Change detection outputs
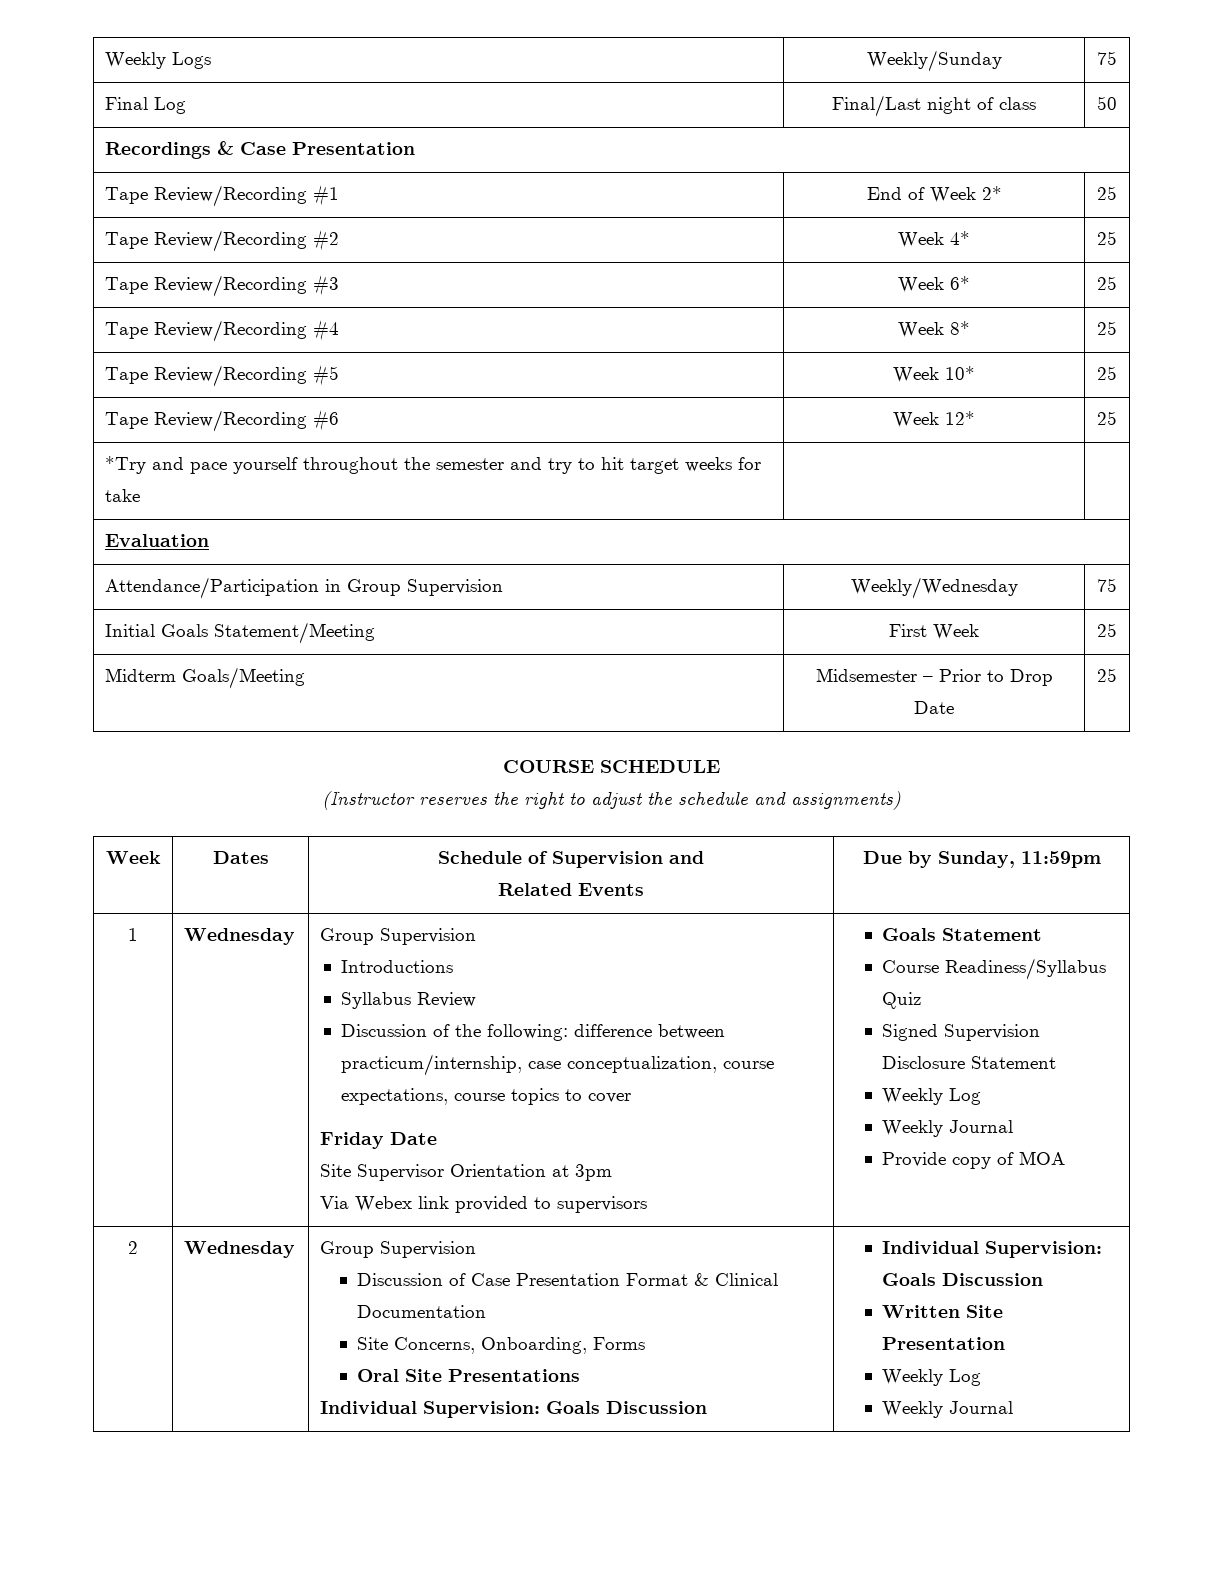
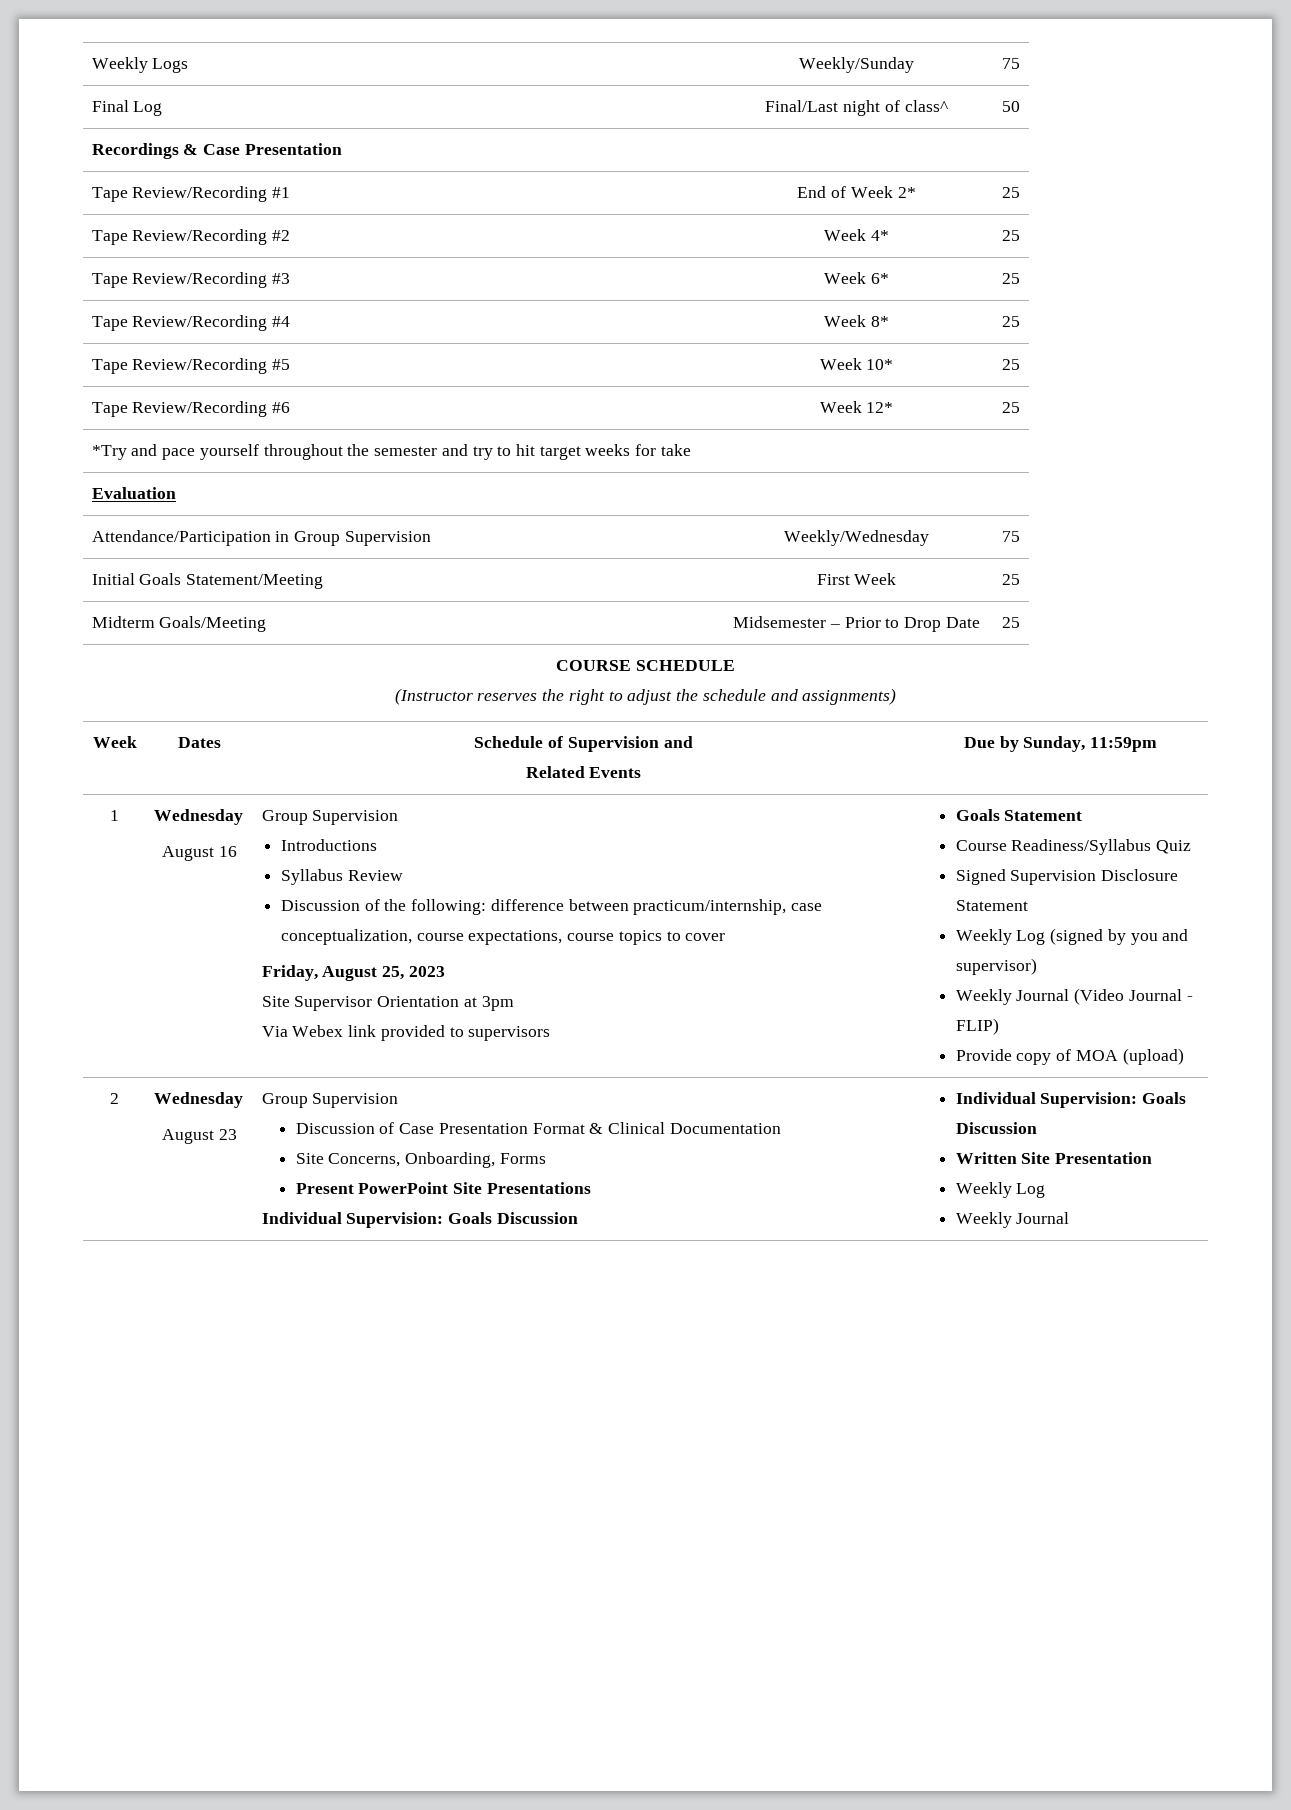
- Final Log | Final/Last night of class | 50
+ Final Log | Final/Last night of class^ | 50
+ August 16
- Friday Date
+ Friday, August 25, 2023
  Signed Supervision Disclosure Statement
- Weekly Log
- Weekly Journal
+ Weekly Log (signed by you and supervisor)
+ Weekly Journal (Video Journal - FLIP)
- Provide copy of MOA
+ Provide copy of MOA (upload)
- 2 | Wednesday | Group Supervision
+ 2 | Wednesday
+ August 23 | Group Supervision
  Discussion of Case Presentation Format & Clinical Documentation
  Site Concerns, Onboarding, Forms
- Oral Site Presentations
+ Present PowerPoint Site Presentations

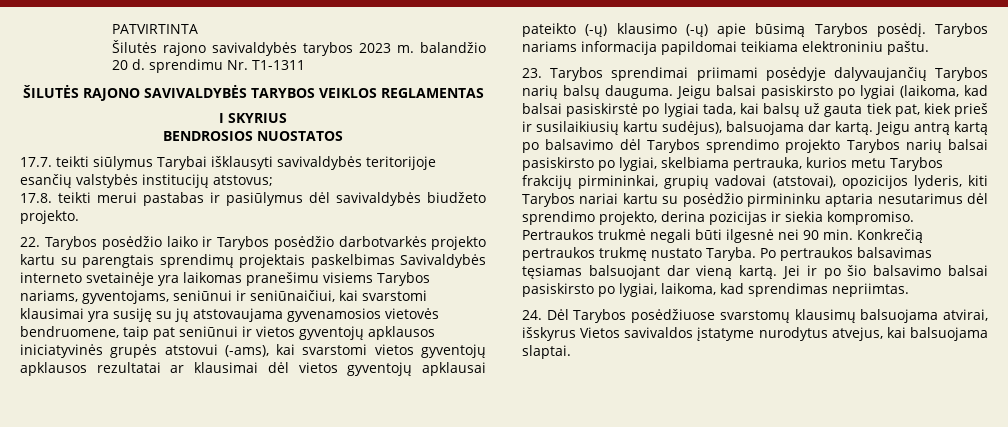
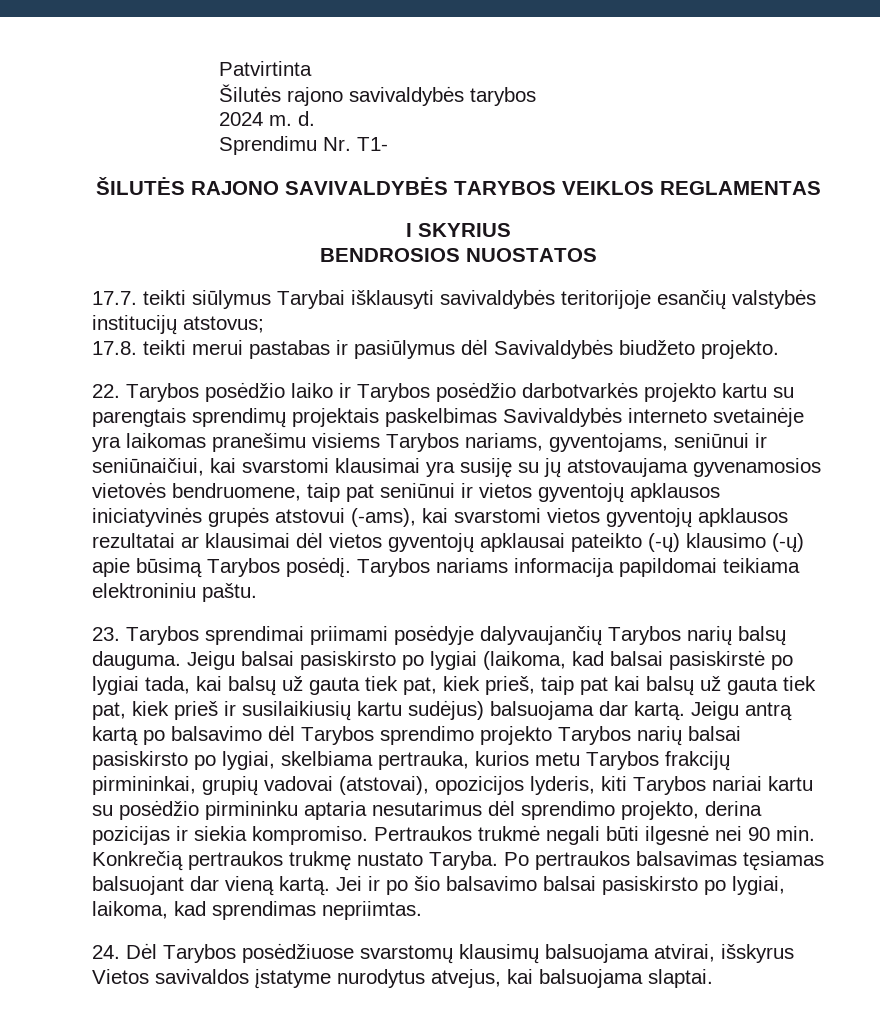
- PATVIRTINTA
+ Patvirtinta
- Šilutės rajono savivaldybės tarybos 2023 m. balandžio 20 d. sprendimu Nr. T1-1311
+ Šilutės rajono savivaldybės tarybos
+ 2024 m. d.
+ Sprendimu Nr. T1-
- 17.8. teikti merui pastabas ir pasiūlymus dėl savivaldybės biudžeto projekto.
+ 17.8. teikti merui pastabas ir pasiūlymus dėl Savivaldybės biudžeto projekto.
- Jeigu balsai pasiskirsto po lygiai (laikoma, kad balsai pasiskirstė po lygiai tada, kai balsų už gauta tiek pat, kiek prieš ir susilaikiusių kartu sudėjus), balsuojama dar kartą.
+ Jeigu balsai pasiskirsto po lygiai (laikoma, kad balsai pasiskirstė po lygiai tada, kai balsų už gauta tiek pat, kiek prieš, taip pat kai balsų už gauta tiek pat, kiek prieš ir susilaikiusių kartu sudėjus) balsuojama dar kartą.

_INSTRUCTIONS TO FOLLOW_. Your task is to transcribe, exactly and without additions, every line from the one that contains "class^ | 50" to the end of the entries above, both included. Omit all pictures.

_COMPLETED EXERCISE_.
+ Final Log | Final/Last night of class^ | 50
+ August 16
- Friday Date
+ Friday, August 25, 2023
  Signed Supervision Disclosure Statement
- Weekly Log
- Weekly Journal
+ Weekly Log (signed by you and supervisor)
+ Weekly Journal (Video Journal - FLIP)
- Provide copy of MOA
+ Provide copy of MOA (upload)
- 2 | Wednesday | Group Supervision
+ 2 | Wednesday
+ August 23 | Group Supervision
  Discussion of Case Presentation Format & Clinical Documentation
  Site Concerns, Onboarding, Forms
- Oral Site Presentations
+ Present PowerPoint Site Presentations

- PATVIRTINTA
+ Patvirtinta
- Šilutės rajono savivaldybės tarybos 2023 m. balandžio 20 d. sprendimu Nr. T1-1311
+ Šilutės rajono savivaldybės tarybos
+ 2024 m. d.
+ Sprendimu Nr. T1-
- 17.8. teikti merui pastabas ir pasiūlymus dėl savivaldybės biudžeto projekto.
+ 17.8. teikti merui pastabas ir pasiūlymus dėl Savivaldybės biudžeto projekto.
- Jeigu balsai pasiskirsto po lygiai (laikoma, kad balsai pasiskirstė po lygiai tada, kai balsų už gauta tiek pat, kiek prieš ir susilaikiusių kartu sudėjus), balsuojama dar kartą.
+ Jeigu balsai pasiskirsto po lygiai (laikoma, kad balsai pasiskirstė po lygiai tada, kai balsų už gauta tiek pat, kiek prieš, taip pat kai balsų už gauta tiek pat, kiek prieš ir susilaikiusių kartu sudėjus) balsuojama dar kartą.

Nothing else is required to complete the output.